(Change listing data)
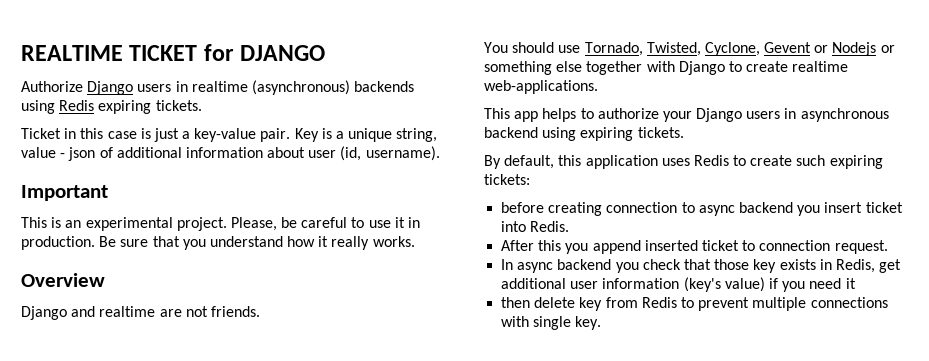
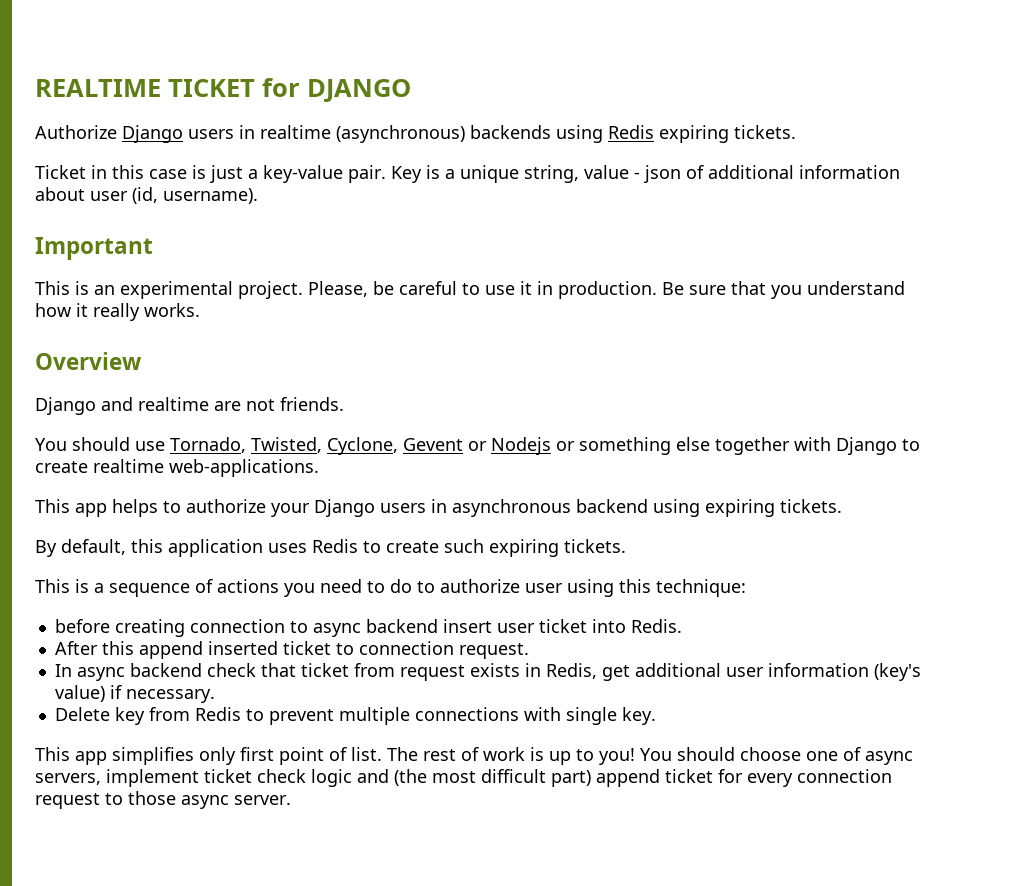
[484,174,530,185] tickets: -> [564,539,626,553] [35,579,746,597] tickets. // This is a sequence of actions you need to do to authorize user using this technique:
[797,202,863,216] you insert -> [442,619,535,633] insert user
[565,243,589,254] you -> (134, 648) none
[615,262,639,273] you -> (202, 670) none
[714,259,777,273] those key -> [300,663,465,681] ticket from request
[782,278,856,292] [501,297,576,308] you need it // then delete -> [125,689,215,703] [54,707,110,721] necessary. // Delete
(602, 323) none -> [35,747,913,765] [35,769,892,787] [35,791,291,809] // This app simplifies only first point of list. The rest of work is up to you! You should choose one of async servers, implement ticket check logic and (the most difficult part) append ticket for every connection request to those async server.

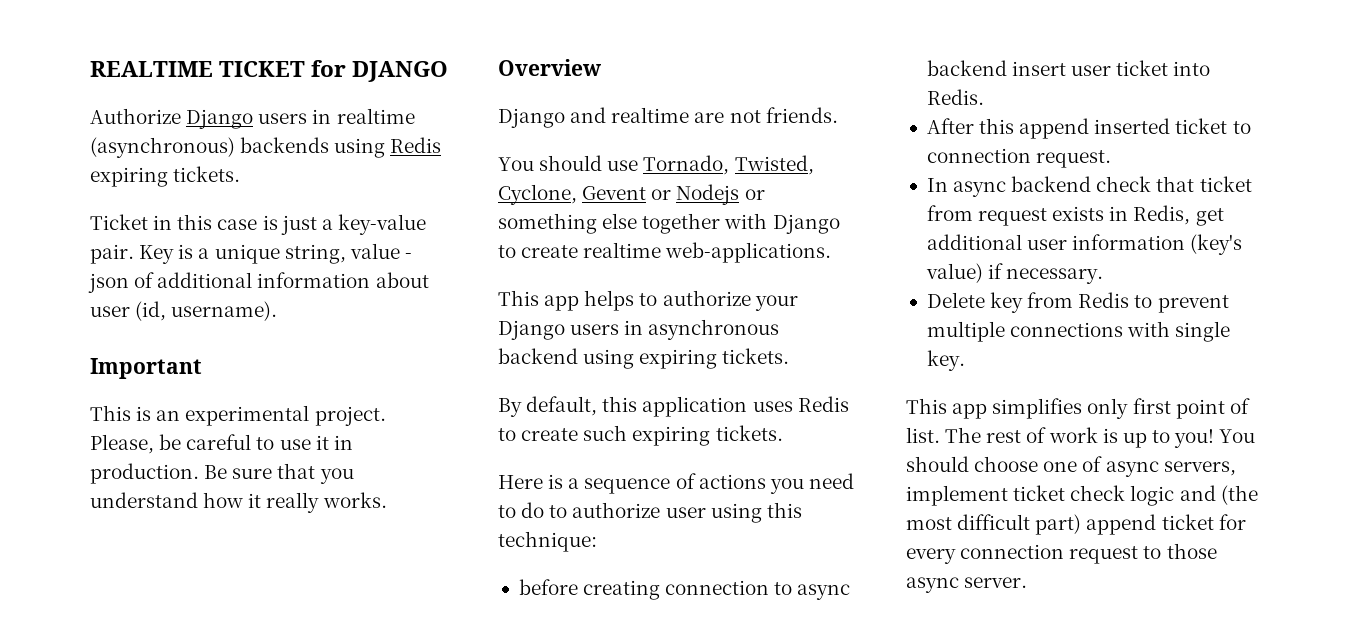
[35,579,70,593] This -> [498,475,543,489] Here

» **Aim of the exercise**:
From the line containing "[782,278,856,292] [501,297,576,308] you" to the final line above, both included, transcribe every line exactly and leave all pictures out.

» **Exercise solution**:
[782,278,856,292] [501,297,576,308] you need it // then delete -> [125,689,215,703] [54,707,110,721] necessary. // Delete
(602, 323) none -> [35,747,913,765] [35,769,892,787] [35,791,291,809] // This app simplifies only first point of list. The rest of work is up to you! You should choose one of async servers, implement ticket check logic and (the most difficult part) append ticket for every connection request to those async server.

[35,579,70,593] This -> [498,475,543,489] Here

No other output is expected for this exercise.